Daniel Johnson compares two sisters, one a vociferous campaigner against Israel, the other a towering figure in Judaeo-Christian thought
According to The Jacqueline Rose Reader (Duke University Press, £16.99), “Jacqueline Rose is a major public intellectual of and for our times.” Her mentor, the late Frank Kermode, describes her in his memoirs as “an academic celebrity on both sides of the Atlantic”. Is an academic celebrity the same as a public intellectual? Jacqueline Rose certainly attracts public attention. A fellow of the British Academy, she holds a chair at Queen Mary, University of London, and has made a TV documentary, Dangerous Liaison, attacking America’s relationship with Israel. Indeed, whenever Israel is on trial, she is one of the public prosecutors. A darling of the Guardian and the London Review of Books, she co-founded the lobby group Independent Jewish Voices, which claims to be more representative of British Jews than the Board of Deputies. Jewish she is, but in her distaste for Israel she is anything but independent: hers is the voice of the Left-liberal establishment. She and her partner, the psychoanalyst Adam Phillips, are among Britain’s (or at any rate North London’s) most fashionable intellectual couples.
On what, though, does Jacqueline Rose’s reputation rest? A period in Paris enabled her to be among the first British academics to abandon literary criticism in favour of “theory”, which she proceeded to spice up with feminist and Freudian jargon. Books followed on two curiously disparate writers, J.M. Barrie and Sylvia Plath — enough to impress her peers in the intellectually insecure world of Eng Lit and to make her the high priestess of the cult of Sylvia Plath. All these, like her books about psychoanalysis, fantasy and politics, are hermetic works written for a coterie.

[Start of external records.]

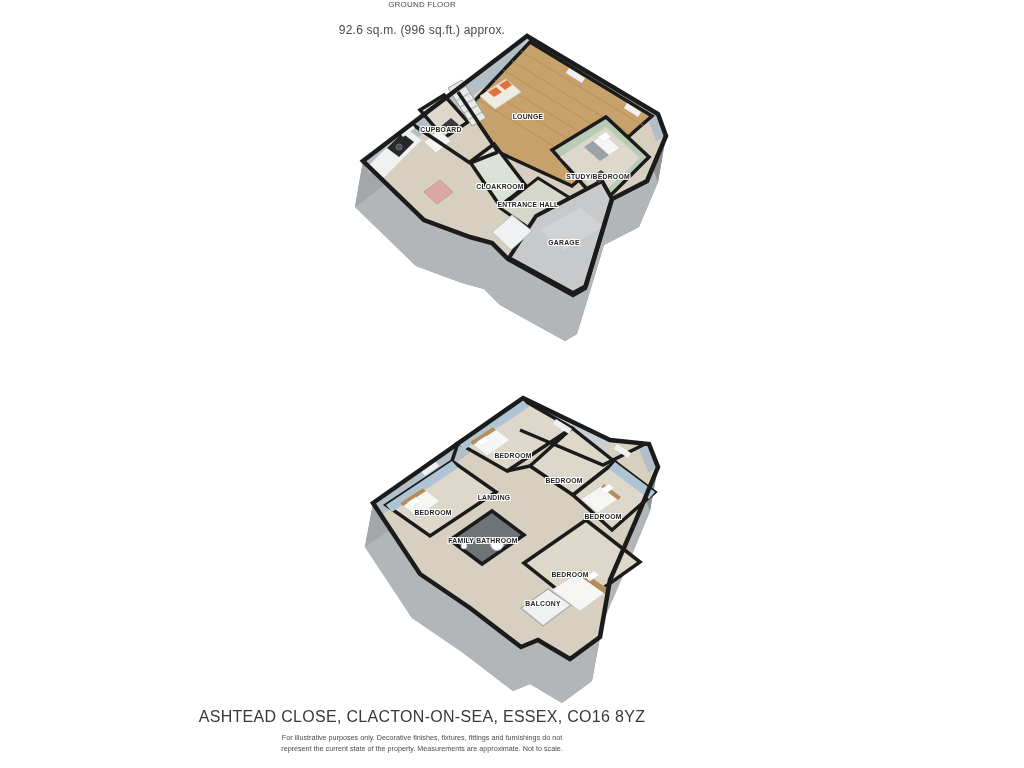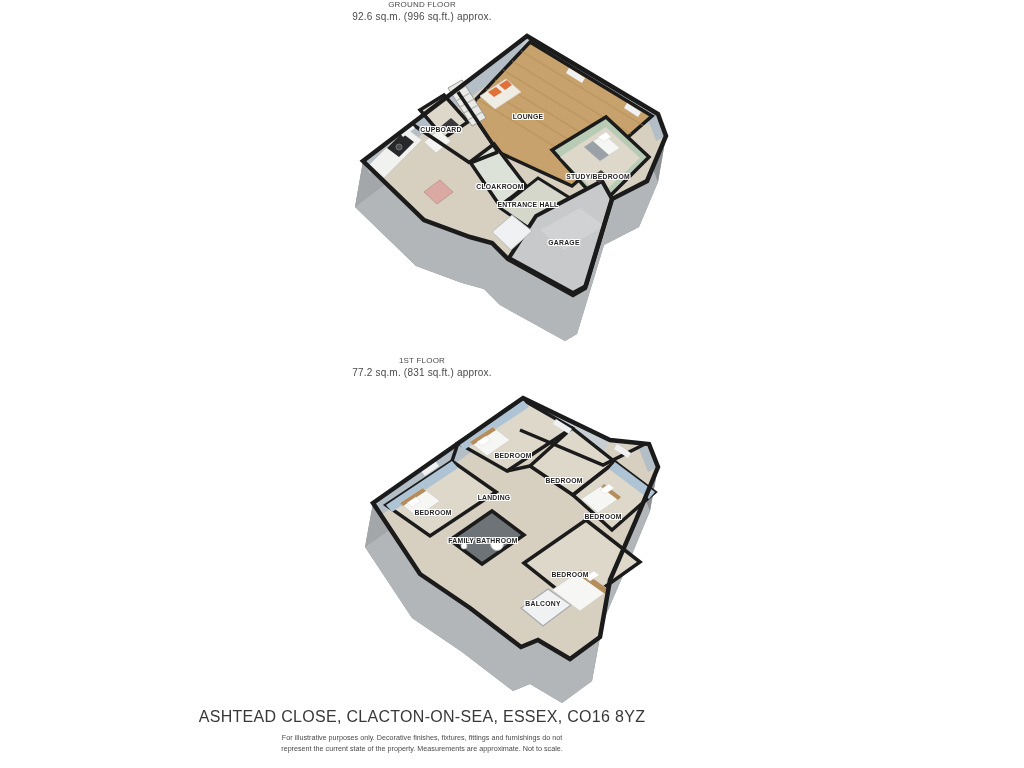"92.6 sq.m. (996 sq.ft.) approx." .hdr.sub { font-size: 10px -> 12px; margin-top: none -> 12px }
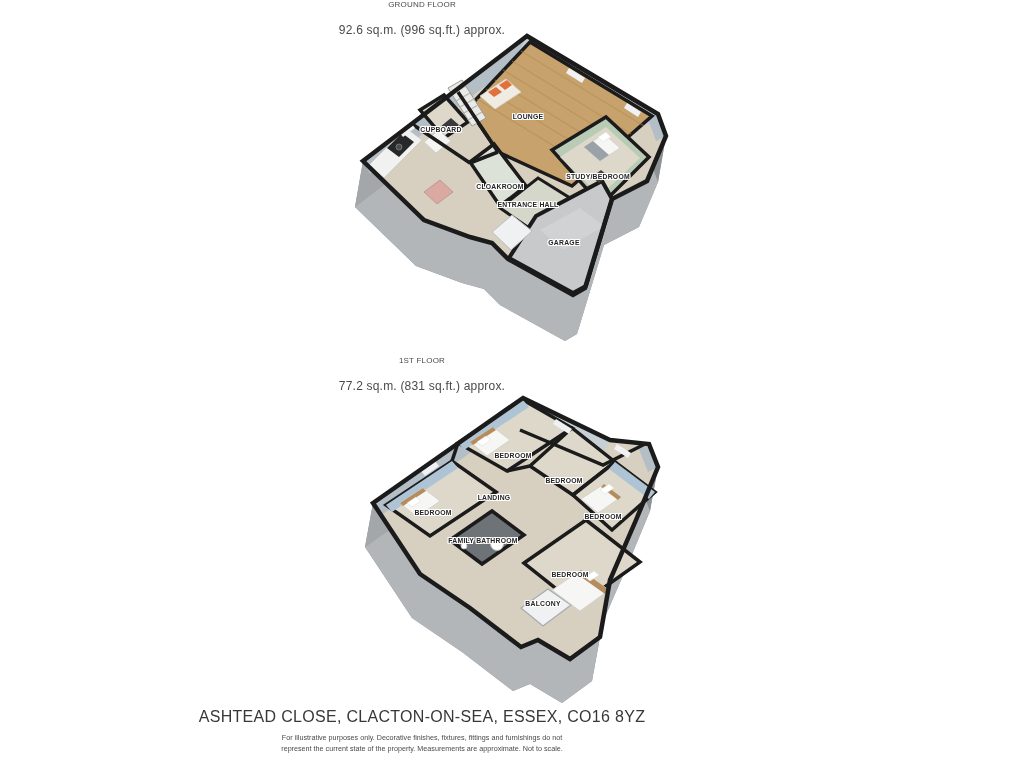"1ST FLOOR" div.hdr { html: <div>1ST FLOOR</div> -> none }
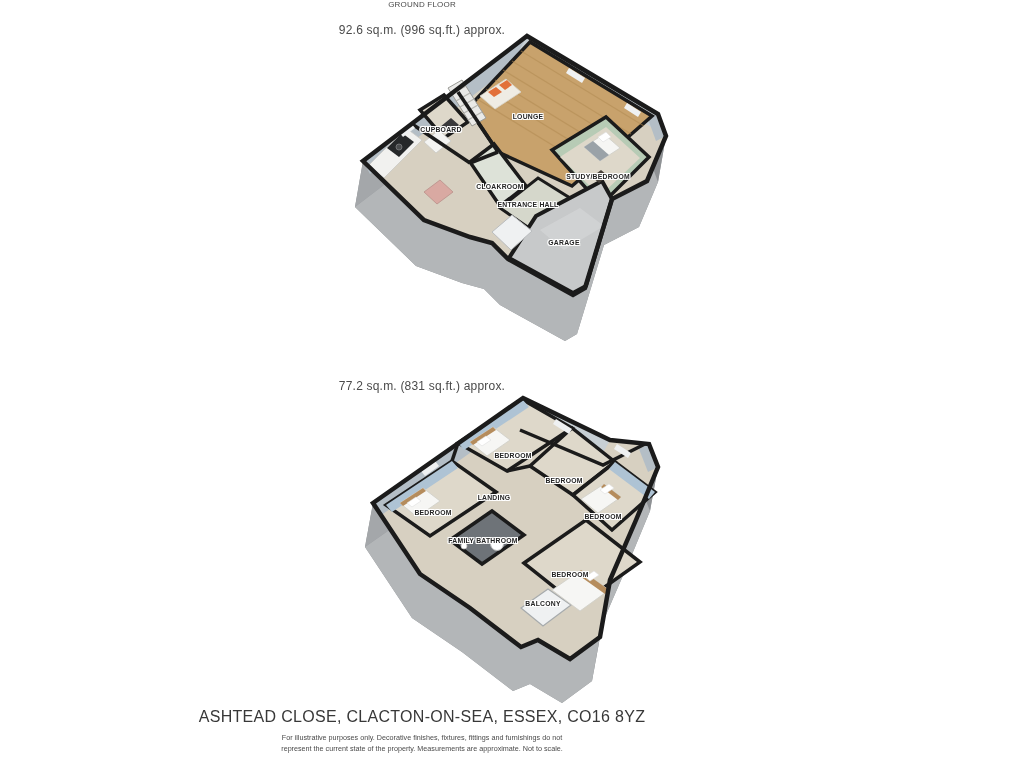"77.2 sq.m. (831 sq.ft.) approx." div.hdr { html: <div>77.2 sq.m. (831 sq.ft.) approx.</div> -> none }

One of the claims made on behalf of Jacqueline Rose is that she is not merely a critic but also a novelist. This is true, but only in the sense that Winston Churchill, Joseph Goebbels and Sylvia Plath were novelists. That is, she has written one novel, Albertine, which revisits Proust’s A la Recherche du Temps Perdu from the point of view of Albertine, his narrator’s lover. It takes some chutzpah to invite comparison with perhaps the greatest novelist of the 20th century, but Professor Rose persuaded Chatto & Windus to publish her pretentious prose by (literally) fleshing out the passages in which Proust hints at Albertine’s lesbianism. But there is something else going on here besides Sapphic fantasies. Proust’s Albertine is an anti-Semite; Rose’s Albertine is not. Proust has her say of Bloch: “I would have betted anything he was a Jew-boy. Typical of their creepy ways!” Later she sneers at Bloch’s sisters: “I’m not allowed to play with Israelites,” and the narrator suggests that she is “quite ready to believe that the Jews were in the habit of massacring Christian children”. Apart from her sexuality, Albertine’s anti-Semitism is the most interesting thing about her. The novel turns on the Dreyfus case, which encouraged both anti-Semitism and Zionism. To excise the anti-Dreyfusard prejudice that even a young woman like Albertine has absorbed is to render Rose’s novel not only parasitical but pointless, too. Proust’s Albertine is a flawed but fascinating character; Rose’s Albertine is just a bore.
When asked about her decision to bowdlerise her portrait of Albertine, Rose protests: “To enter into the skin of an anti-Semite would have been very, very difficult for me. It would have just felt like an act of self-brutalisation.” If she is too fastidious to identify with fictional anti-Semites, why does she make excuses for real ones?
One can only speculate about her motives. Jacqueline Rose admits that she never wanted to set foot in Israel and only did so for the first time in 1980. That visit, during which she was reproached by Palestinians, seems to have left her a militant anti-Zionist. Though she does not appear to know a great deal about Israel or Judaism, she does know her Freud, and she takes it upon herself to psychoanalyse the Jewish people. Her argument is that the Holocaust has traumatised Jews so deeply that “the most persecuted people in history” has become “the violent oppressors of another people”. For her, the Palestinians are the new Jews and the Zionists are the new Nazis.
This argument would have appalled Gillian Rose. Yet Jacqueline constantly invokes her elder sister’s name. Just as she is in denial about the gulf between them in intellectual and moral stature, so she is in denial about the resurgence of anti-Semitism. “It is imperative for Jews to speak out against Israel’s actions against the Palestinians. Not to do so,” Jacqueline Rose declares, “fuels anti-Semitism today.” So Jews who support Israel only have themselves to blame for the hostility they encounter? What of the academic boycott of Israel, a tactic made notorious by the Nazis, which she supports? It has always been more socially acceptable to blame the Jews for anti-Semitism than those really responsible. Jacqueline Rose would rather exonerate Israel’s enemies than admit that their hatred has nothing to do with Israel’s actions, but everything to do with its existence.